The market for electrically actuated control valve assemblies was estimated to be $298 million globally in 2011, and still far smaller than the market for products using air as the power medium. However, recent advances in electric actuation technology have dramatically increased the addressable market base for these products. IMS Research, recently acquired by IHS Inc. (NYSE: IHS) expects the market for electrically actuated control valves to experience CAGR growth of 13.4 percent through to 2017, more than twice the rate of any other control valve type. As a result, IMS Research expects the market for electrically actuated control valves to double in size, exceeding $630 million by 2017, representing more than ten percent of global control valve assembly revenues.
Pneumatic actuation still represents the dominant market for control valves and in 2011, air power was required for approximately 93 out of every 100 valves sold during the year. This is despite the generally accepted advantages of electric actuators, which include higher efficiency, and greater levels of control. However, fail safe limitations, increased integration complexity, fragility perceptions, and a higher price tag have provided an effective barrier for many end-users considering electric actuation over traditional pneumatic actuation. This has severely limited the applications in which it was feasible to use electric actuators. As a result the global market for control valve assemblies using electric actuation was estimated to represent little over six percent of global control valve revenues in 2011.

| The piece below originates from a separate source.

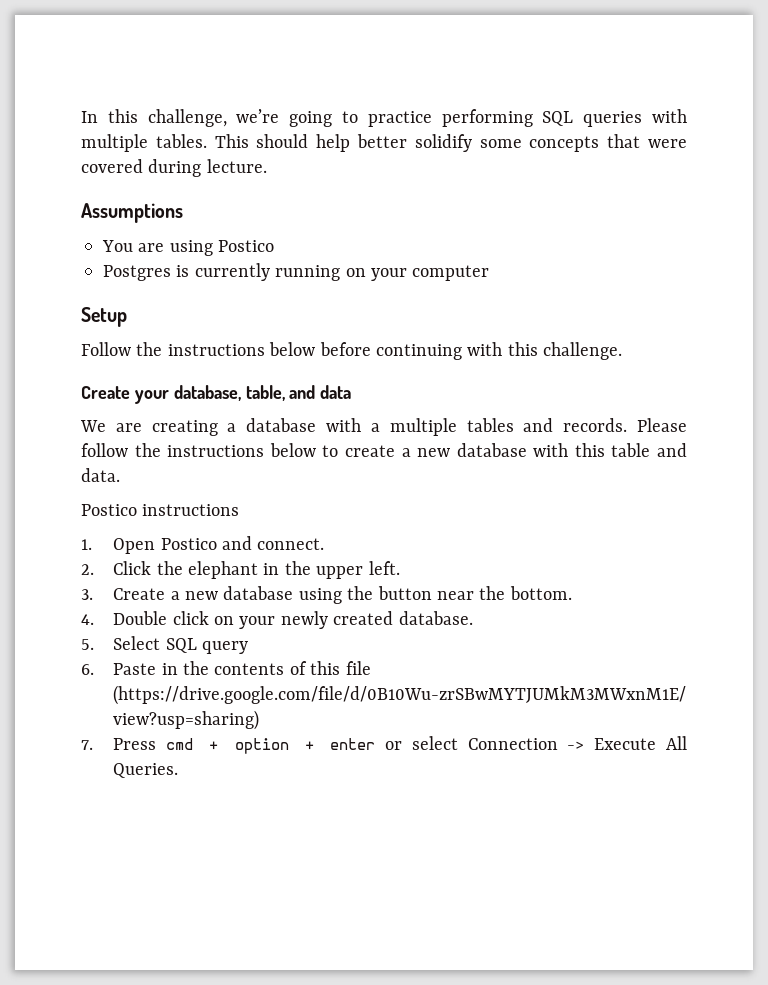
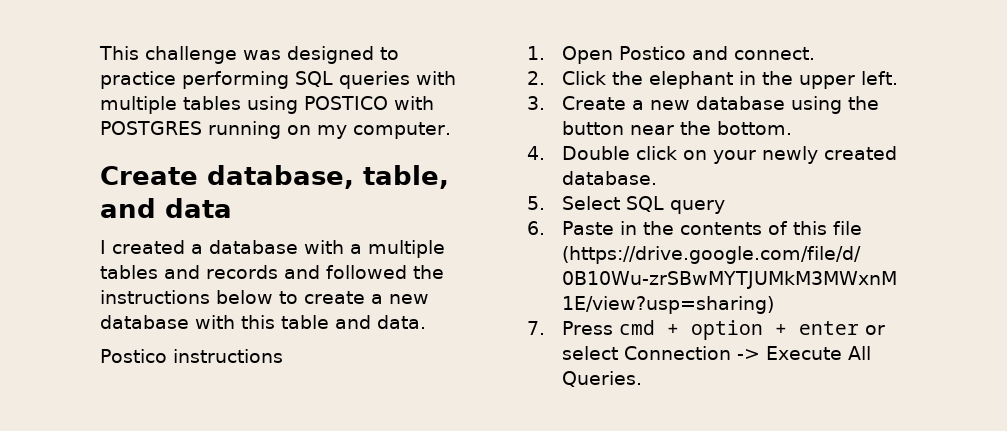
[81,109,333,127] In this challenge, we’re going -> [99,46,374,64] This challenge was designed
[155,134,687,152] [81,159,267,177] [81,203,183,223] [102,240,275,256] [103,263,490,281] [81,307,127,327] [81,342,623,360] [81,386,169,404] tables. This should help better solidify some concepts that were covered during lecture. // Assumptions // You are using Postico // Postgres is currently running on your computer // Setup // Follow the instructions below before continuing with this challenge. // Create your -> [183,96,434,114] [100,121,451,139] [100,166,198,185] tables using POSTICO with POSTGRES running on my computer. // Create
[80,420,218,436] We are creating -> [100,240,185,254] I created
[563,418,687,432] [81,443,128,457] records. Please follow -> [206,265,407,279] records and followed

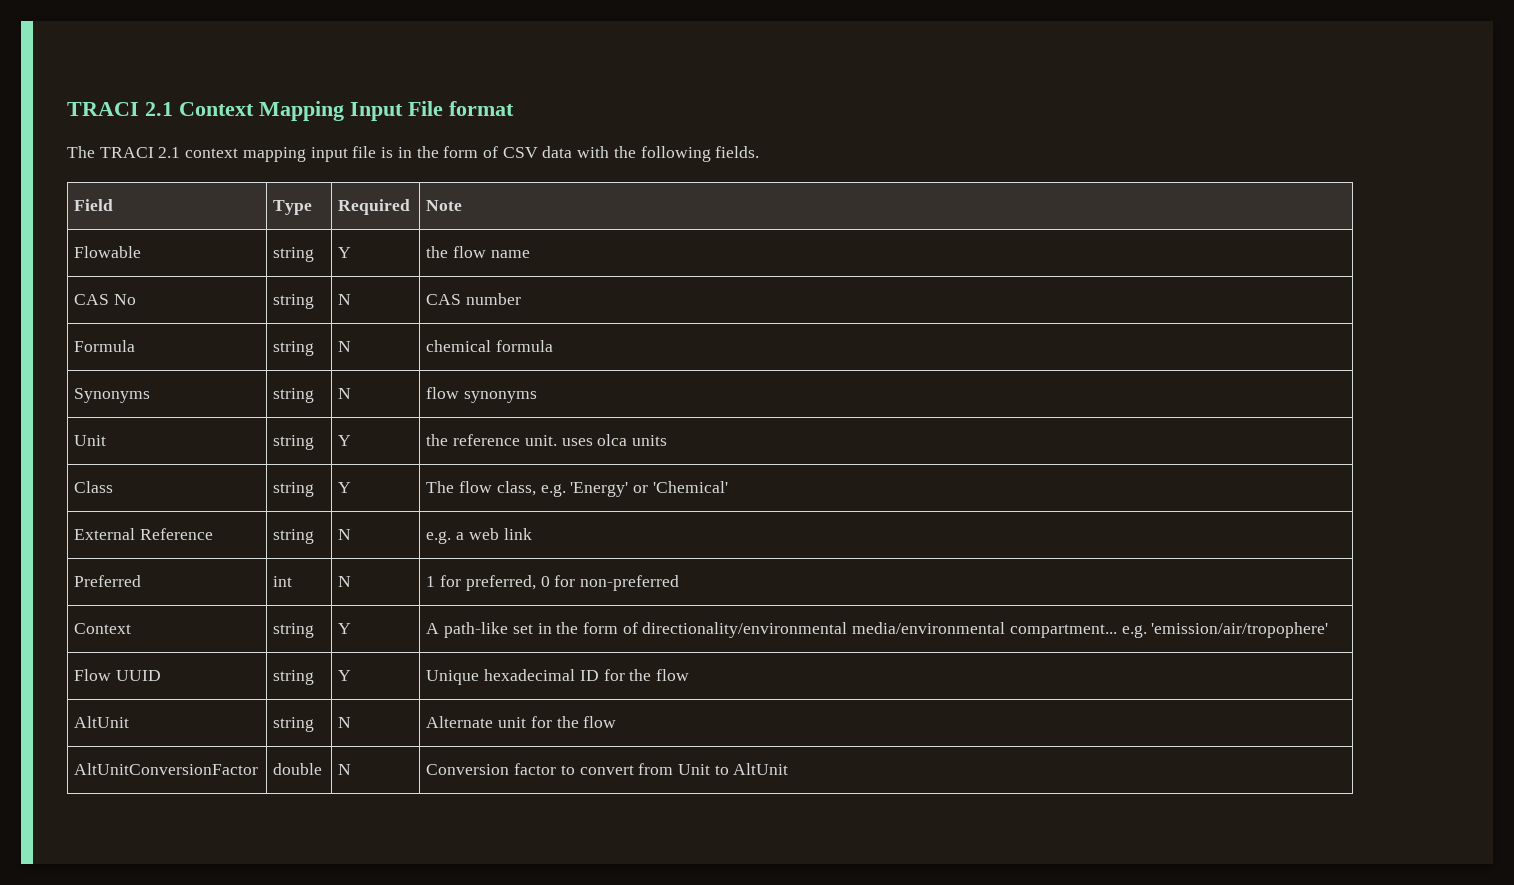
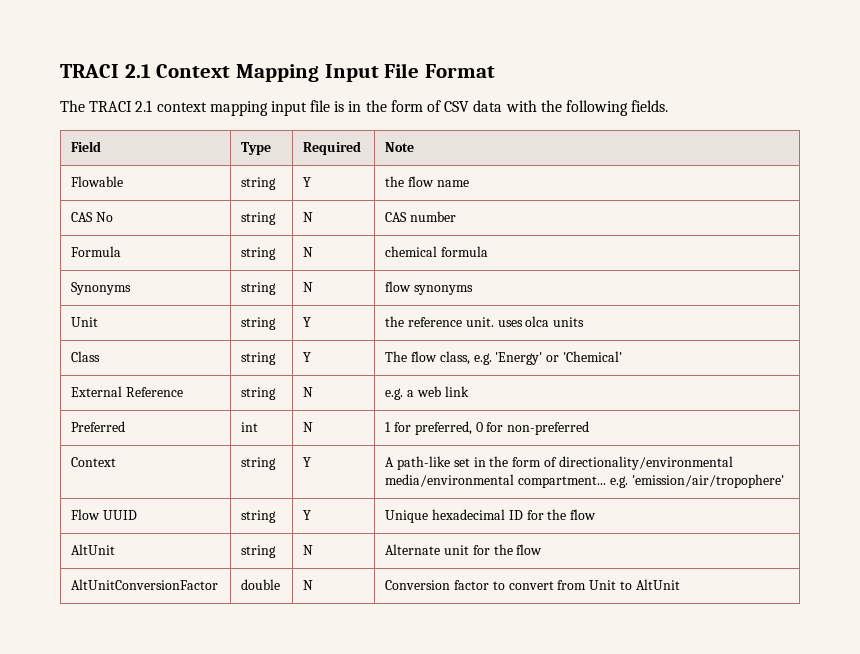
[449,101,514,116] format -> [425,64,496,78] Format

Recent developments in electric actuation have seen a dramatic increase in the customer base for these products. Rugged electric actuators with armored cables and water resistance capability have expanded the instances where it is feasible to use electric actuation to include increasingly hostile environments. The ability to now fail-open, fail close, or anywhere in between, has also expanded the market base to include a variety of fail-safe applications, which have further increased the ability of electric actuation to compete with air power in control valve markets.
IMS Research Senior Analyst and report author Rob Carter comments, “The increased ability to address hostile environment and fail safe applications has significantly increased the customer base for control valves using electric actuators. However, there still remain barriers that will prevent electric actuators from fully realizing this new potential. Firstly, the higher price tag and technical complexity of these components compared with more basic pneumatic alternatives. Secondly, most control valve suppliers manufacturer pneumatic actuators in-house, but have to source electric actuators from third parties, which can make it difficult to be price competitive and still maintain required profitability. Despite these barriers, electric actuators are expected to show strong growth in the control valve market over the next five years, especially in low speed applications. By 2017 electrically actuated valves are forecast to exceed 10 percent of the global market for process control valve assemblies.”